White House budget includes ambitious plan to eradicate the spread of hepatitis C
The Biden administration’s budget proposal for the fiscal year 2024, announced on Tuesday, aims to eradicate hepatitis C within the United States by creating a national program to combat the illness. If approved by Congress, the five-year, $11.3 billion plan would increase testing, increase accessibility to potent antiviral medicines and raise awareness.
“I don’t recall any other situation as this one, where we’re able to create something so revolutionary, and so we need to find out how to achieve it,” Francis Collins, acting adviser on science to President Joe Biden and former head of the National Institutes of Health (NIH) stated in An interview with JAMA. It also published an editorial Co-authored by Collins, who is a proponent of the program with Collins, and co-authored by Collins.
“The medical field was waiting to see this happen for many years,” says transplant hepatologist David Kaplan of the University of Pennsylvania’s Perelman School of Medicine. The elimination of the illness “is feasible and possible,” he says, noting that other nations are on their way to achieving this objective. However, the work will be challenging, according to pediatric Hepatologist James Squires of the UPMC Children’s Hospital in Pittsburgh. “It will be a major challenge. There’s been no eradication of an infectious disease without a vaccine.”
Hepatitis C is responsible for the deaths of over 15,000 individuals throughout the United States annually. The virus responsible for it is spread mainly through intravenous drugs and targets the liver, frequently creating cirrhosis, liver failure, and cancer. Although the data isn’t definitive due to limited studies, it is believed that the Centers for Disease Control and Prevention estimates 2.4 million individuals in the United States harbour the hepatitis C virus. Pediatric Hepatologist William Balistreri of the University of Cincinnati states that the figure could be up to 10 million.
Even without an antiviral, researchers can discuss eliminating hepatitis C seriously because Direct-acting Antivirals (DAAs), first approved in the United States in 2013, are so efficient. The drugs, like that combination of sofosbuvir and ledipasvir, sold under Harvoni, can remove the virus from over 95% of patients with an 8-to 12-week treatment. In introducing these drugs, they prompted an initiative by the World Health Organization (WHO) to declare the elimination of hepatitis C by 2030 as one of its objectives. It won’t disappear like smallpox, eliminated by a highly effective vaccine. However, WHO aims to cut new cases by 90% and deaths by the equivalent of 65%.
A study published earlier this year showed eleven countries are on the right track to reaching the WHO goals. One of these is Egypt which has slashed its alarmingly high infection rates by conducting tests on over 50 million people and treating the 4 million who had tested positive. Other countries, like Australia, Japan, Georgia, and several countries within Europe, have made similar strides. However, the United States has lagged because it isn’t part of a more significant effort and the formidable barriers that hinder most suffering from the disease from being treated and diagnosed. “We can treat the patients suffering from this disease,” Kaplan says. “But there are many steps involved in receiving treatment.”
For example, studies suggest that around 10% of about 2 million people living in the United States who are in jail or prison carry the virus. However, they’re often left without testing or treatment. For this group, “We need more resources for testing and a cultural shift in the availability of treatment,” says Matthew Akiyama, a clinician-investigator at the Albert Einstein College of Medicine.

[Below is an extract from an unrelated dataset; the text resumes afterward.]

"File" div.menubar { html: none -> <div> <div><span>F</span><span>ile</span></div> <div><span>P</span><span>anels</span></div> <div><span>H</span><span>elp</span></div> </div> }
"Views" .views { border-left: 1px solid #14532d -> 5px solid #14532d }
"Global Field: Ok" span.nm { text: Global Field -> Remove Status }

The proposed new program in the Biden administration includes several measures to ease the burden of these obstacles. For example, patients can take points-of-care RNA tests in community health centres or addiction treatment clinics in other nations. If they find positive results, the treatment can be provided simultaneously. However, in the United States, the tests must be processed by off-site laboratories, which means patients must come back for results, further delaying the treatment. The program will speed up the acceptance of tests for RNA at the point of care by using those who are part of the Independent Test Assessment Program, an NIH-Food and drug Administration collaboration.
The plan would also take on one of the most challenging barriers to treatment: the cost of drugs. While the price of DAAs has dropped by 75 per cent since they were first introduced, a complete course costs about $20,000. To improve the treatment of prisoners and other vulnerable groups, the program is expected to use the so-called subscription or Netflix model first tried by Louisiana and Louisiana, where the government provides drug companies with an amount that is set for every dose of drugs they require, instead of paying per dosage.
The budgeted amount for the program might not be enough to eliminate the spread of hepatitis C, Kaplan says; however, “it will be able to make a huge impact on the problem.” Administration officials have suggested that the program be funded for the whole five years in a mandatory way, which means that funds do not have to be allocated each year. Still, the effort needs approval from Congress, including a Republican-controlled House of Representatives that is intent on slashing federal spending.
If we don’t take advantage of this opportunity, it is a significant loss, says Balistreri. “We can do it. It’s a shame for failing to.”